The newly commissioned included the Adani Group’s 648-MW solar power plant, the world’s largest solar voltaic project at a single location in Tamil Nadu in India.
Wind, solar, biomass and waste-to-energy, geothermal, small hydro and marine sources added 138.5 gigawatts to global power capacity in 2016, up eight per cent from the 127.5 gigawatts added the year before, said the research entitled ‘Global Trends in Renewable Energy Investment 2017’.
It was published jointly by the UN Environment, the Frankfurt School-UNEP Collaborating Centre and Bloomberg New Energy Finance.
The research says investment in renewables capacity was roughly double that in fossil fuel generation; the corresponding new capacity from renewables was equivalent to 55 per cent of all new power, the highest to date.
The proportion of electricity coming from renewable, excluding large hydro, rose from 10.3 to 11.3 per cent. This prevented the emission of an estimated 1.7 gigatonnes of carbon dioxide.
The total investment was $241.6 billion, excluding large hydro, the lowest since 2013. This was in large part a result of falling costs: the average dollar capital expenditure per megawatt for solar photovoltaics and wind dropped by over 10 per cent.
“Ever-cheaper clean tech provides a real opportunity for investors to get more for less,” said an official statement quoting UN Environment Executive Director Erik Solheim.
“This is exactly the kind of situation, where the needs of profit and people meet, that will drive the shift to a better world for all,” he added.
New investment in solar totalled $113.7 billion, down 34 per cent from the record high in 2015. Solar capacity additions, however, rose to an all-time high of 75 gigawatts.
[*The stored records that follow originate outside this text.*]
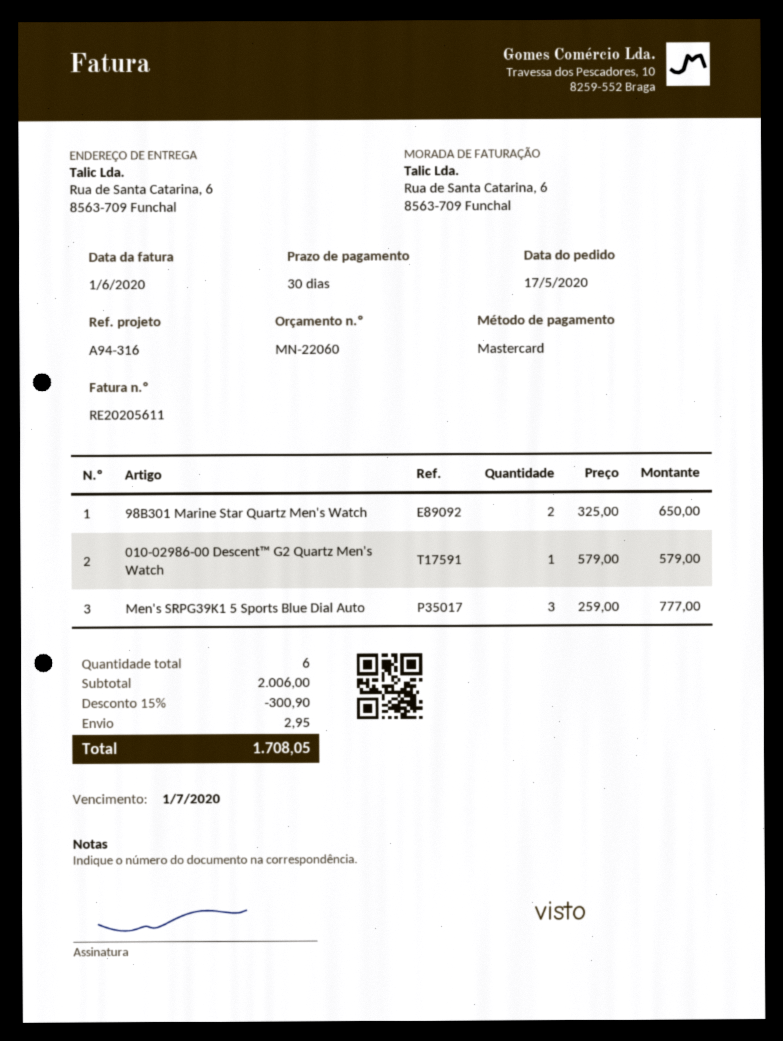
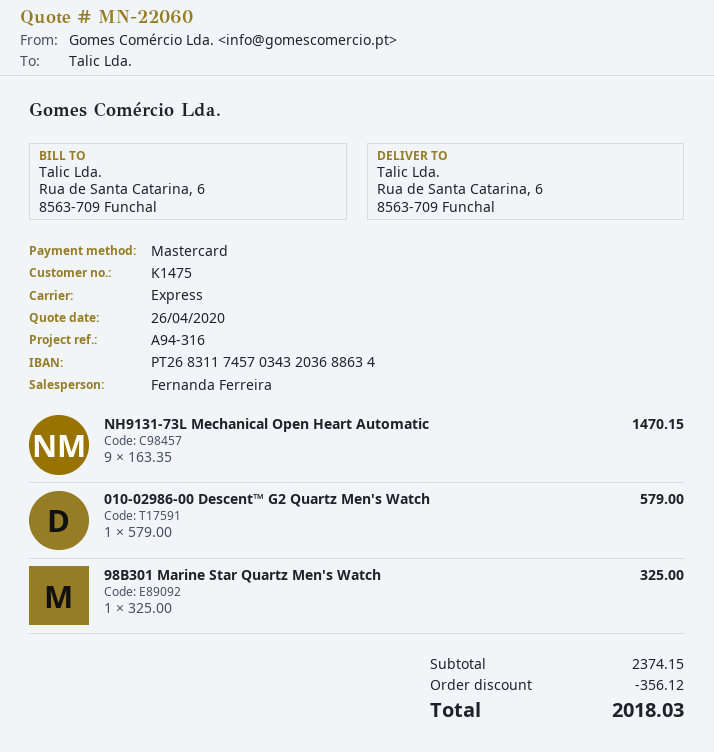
98B301 Marine Star Quartz Men's Watch: 2 x 325.00 = 650.00 -> 1 x 325.00 = 325.00
Men's SRPG39K1 5 Sports Blue Dial Auto: 3 x 259.00 = 777.00 -> none
NH9131-73L Mechanical Open Heart Automatic: none -> 9 x 163.35 = 1470.15
subtotal: 2006.00 -> 2374.15
discount: 300.90 -> 356.12
shipping: 2.95 -> none
total: 1708.05 -> 2018.03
Wind made up $112.5 billion of investment globally, down nine per cent; wind capacity additions fell to 54 gigawatts from the previous year’s high of 63 gigawatts.
“The investor hunger for existing wind and solar farms is a strong signal for the world to move to renewables,” Frankfurt School of Finance and Management President Udo Steffens said, commenting on record acquisition activity in the clean power sector, which rose 17 per cent to $110.2 billion.
While much of the drop in financing was due to reduced technology costs, the report documented a slowdown in China, Japan and some emerging markets, for a variety of reasons.
Renewable energy investment in developing countries fell 30 per cent to $117 billion, while in developed economies dropped 14 per cent to $125 billion. China saw investment drop 32 per cent to $78.3 billion, breaking an 11-year rising trend.
Mexico, Chile, Uruguay, South Africa and Morocco all saw falls of 60 per cent or more, due to slower than expected growth in electricity demand, and delays to auctions and financings.
Jordan was one of the few new markets to buck the trend, investment there rising 148 per cent to $1.2 billion.
The US saw commitments slip 10 per cent to $46.4 billion, as developers took their time to build out projects to benefit from the five-year extension of the tax credit system. Japan slumped 56 per cent to $14.4 billion.